Proteasome inhibitors (PIs), such as bortezomib and carfilzomib, are often associated with serious toxicities, poor pharmacokinetics (PK), and the inconvenience of intravenous administration. Therefore, there is a need for safer and more effective orally active PIs. Applying a novel fluorine-based medicinal chemistry technology, we designed, synthesized and tested novel proprietary analogs of epoxyketone-based PIs. Our initial screening identified a lead orally bioavailable PI, FV-162, which had superior potency in proteasome activity inhibition, cytotoxicity in cultured human multiple myeloma (MM) cells and metabolic stability in mouse liver microsomes, compared to an oral PI currently under clinical evaluation, ONX-0912.
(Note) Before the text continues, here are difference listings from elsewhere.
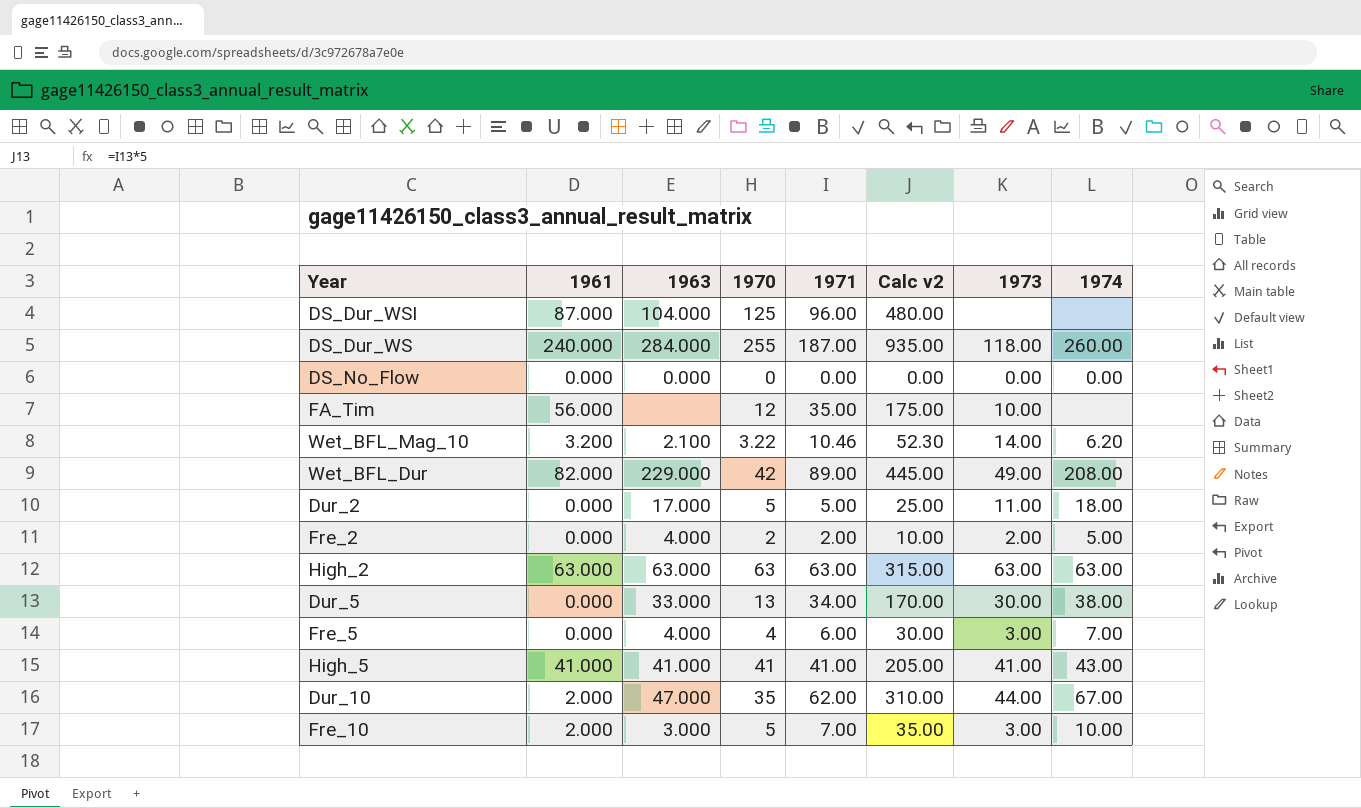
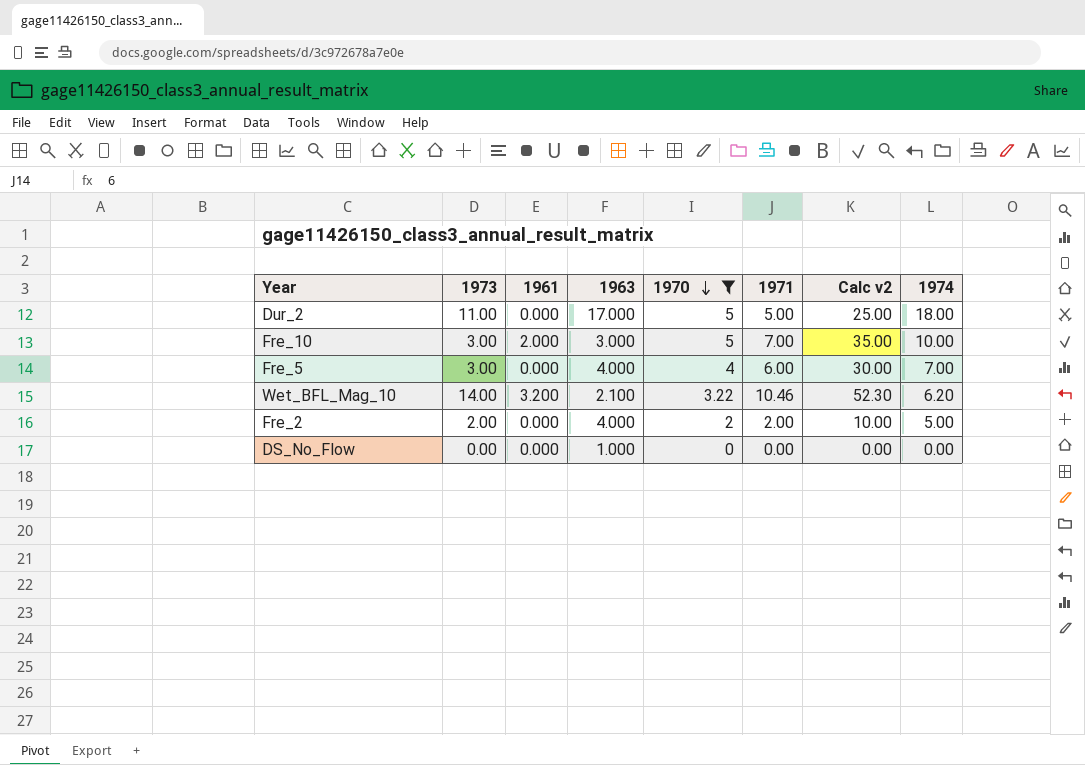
filter: none -> 1970 <= 5
row order: none -> 1970 descending
column 1973 | position: 7 -> 2
DS_No_Flow | 1963: 0.000 -> 1.000

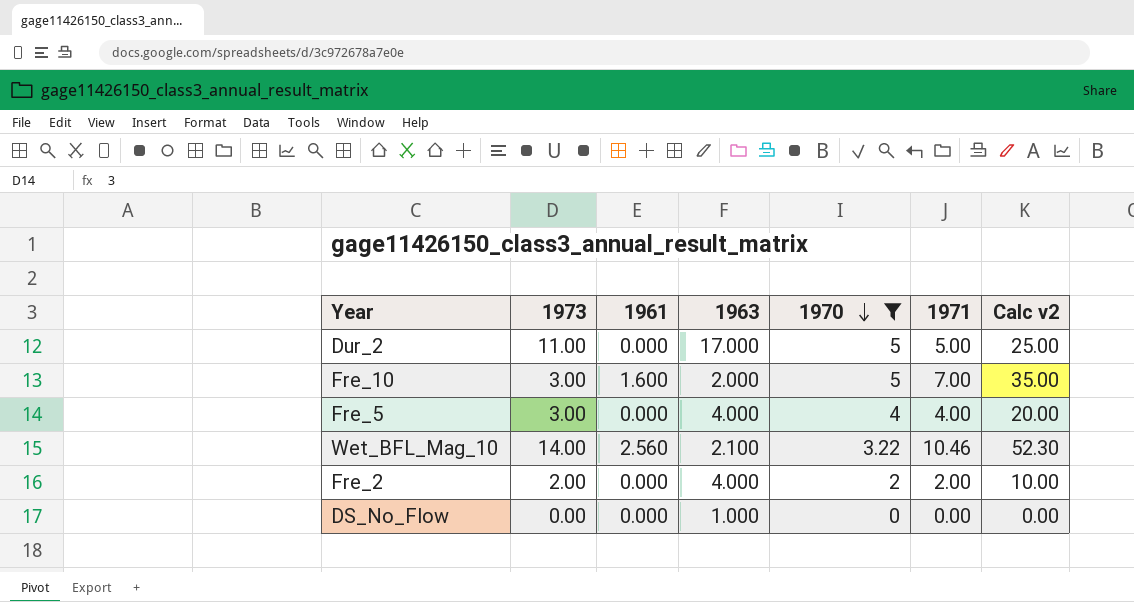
column 1974 | position: 8 -> none
Fre_10 | 1961: 2.000 -> 1.600
Fre_10 | 1963: 3.000 -> 2.000
Fre_5 | 1971: 6.00 -> 4.00
Fre_5 | Calc v2: 30.00 -> 20.00
Wet_BFL_Mag_10 | 1961: 3.200 -> 2.560

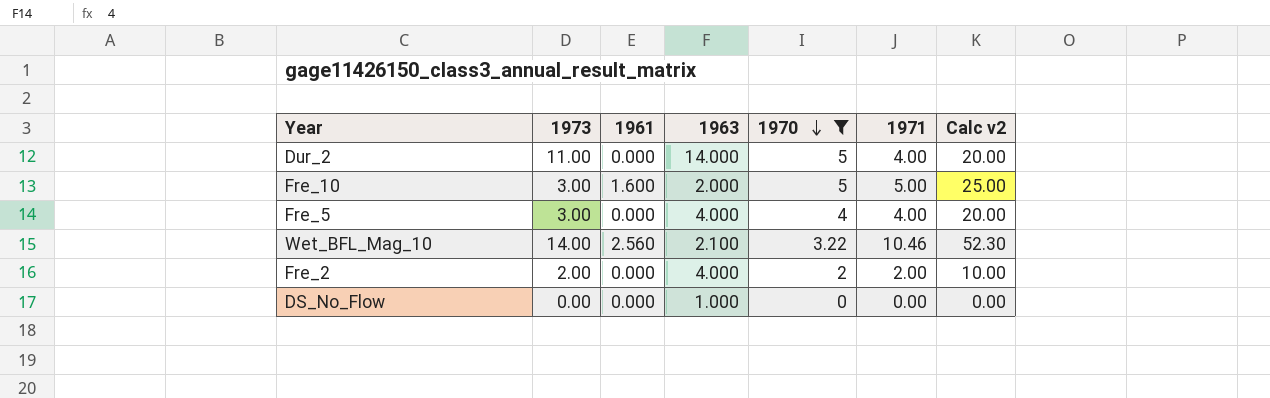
Dur_2 | 1963: 17.000 -> 14.000
Dur_2 | 1971: 5.00 -> 4.00
Dur_2 | Calc v2: 25.00 -> 20.00
Fre_10 | 1971: 7.00 -> 5.00
Fre_10 | Calc v2: 35.00 -> 25.00

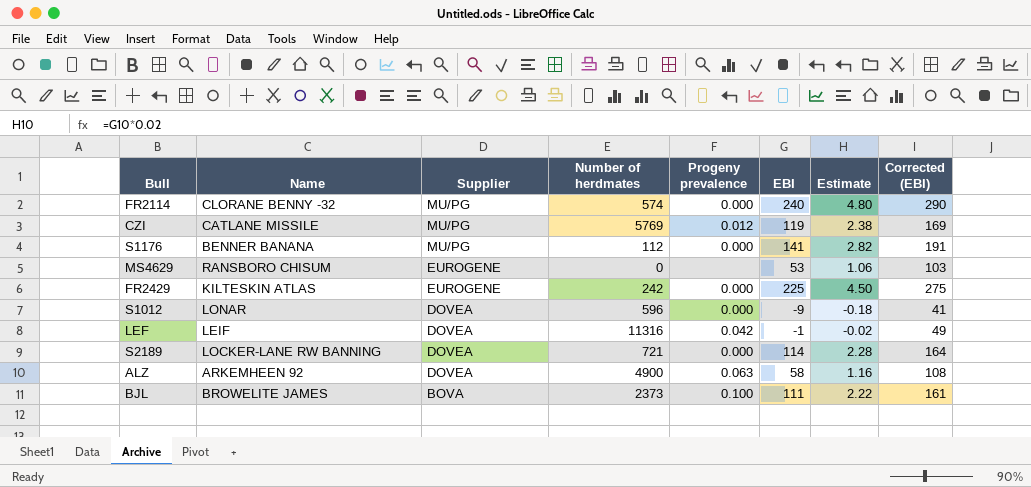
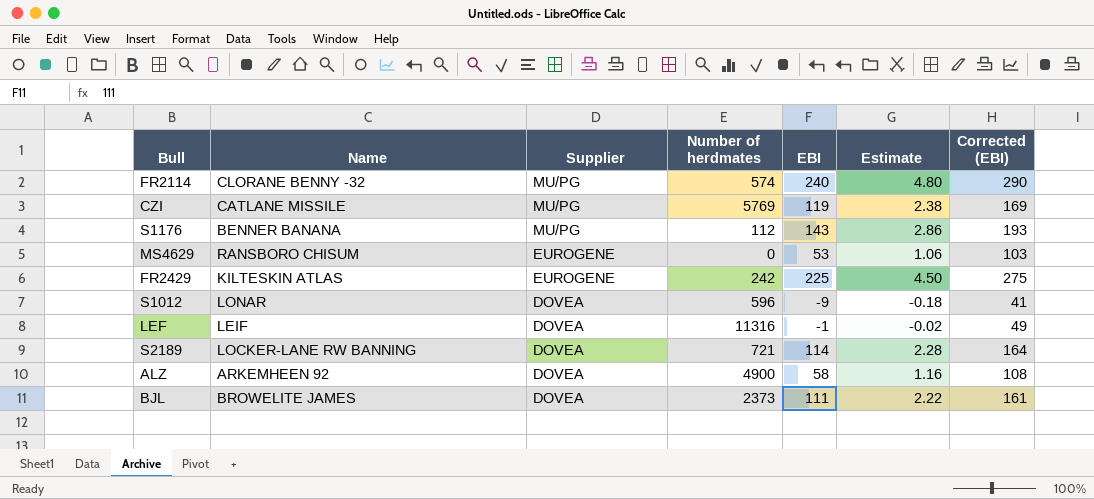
column Progeny prevalence | position: 5 -> none
S1176 | EBI: 141 -> 143
S1176 | Estimate: 2.82 -> 2.86
S1176 | Corrected (EBI): 191 -> 193
BJL | Supplier: BOVA -> DOVEA

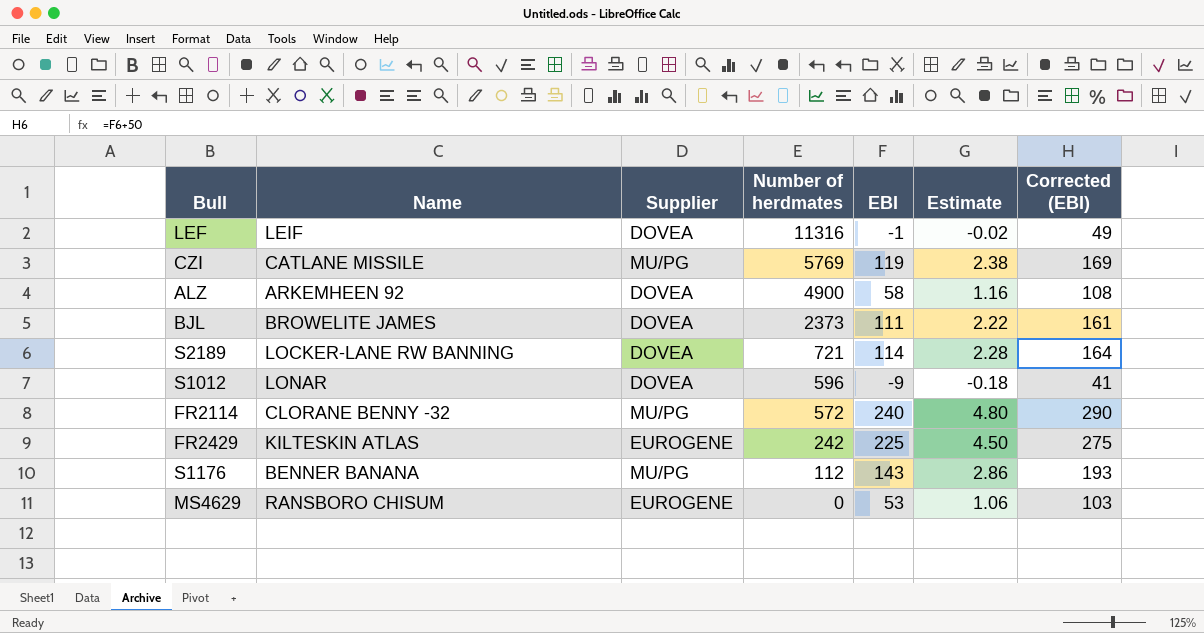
row order: Supplier descending -> Number of herdmates descending
FR2114 | Number of herdmates: 574 -> 572

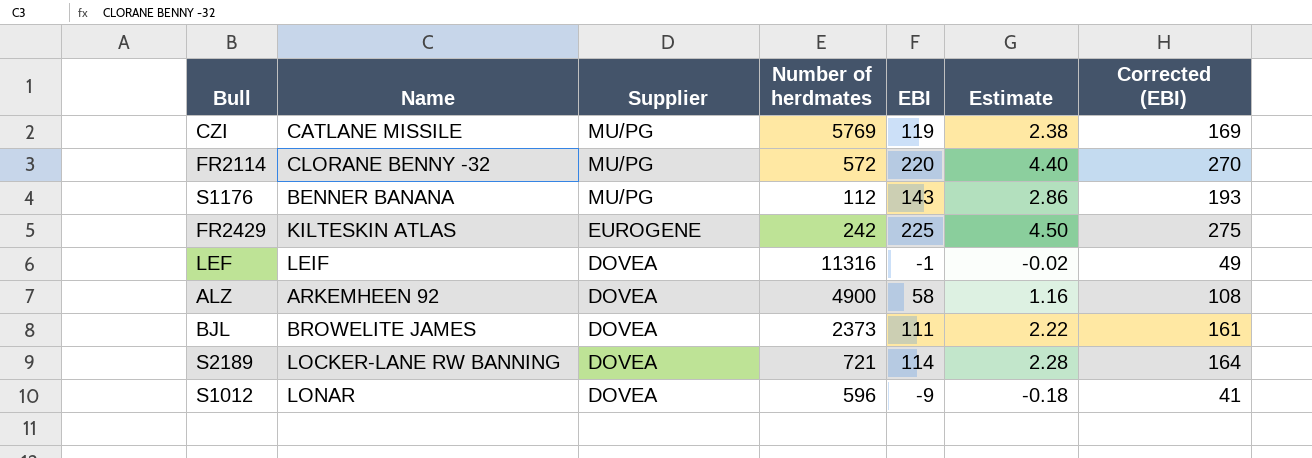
row order: Number of herdmates descending -> Supplier descending
row MS4629: RANSBORO CHISUM | EUROGENE | 0 | 53 | 1.06 | 103 -> none
FR2114 | EBI: 240 -> 220
FR2114 | Estimate: 4.80 -> 4.40
FR2114 | Corrected (EBI): 290 -> 270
FV-162 inhibited the β subunits of purified proteasomes of T. acidophilum and specifically inhibited the β5 subunit of the proteasome in 10 human myeloma cell lines with an IC50 range of 12-58 nM. In comparison, IC50 values for the β1 and β2 subunits were consistently greater than 10 µM. FV-162 also disrupted the ubiquitin-proteasome pathway in the LP-1 human myeloma cell line in a time- and dose-dependent manner, inducing intracellular accumulation of ubiquitylated proteins. FV-162 was cytotoxic to 10 human MM cell lines with an IC50 range of 16-611 nM. Furthermore, in 4 MM patient samples tested, at least 80% of primary CD138+ myeloma cells were preferentially killed by FV-162 at concentrations less than or equal to 0.5 µM after 24 hours of incubation, while more than 70% of CD138- normal hematopoietic cells remained viable.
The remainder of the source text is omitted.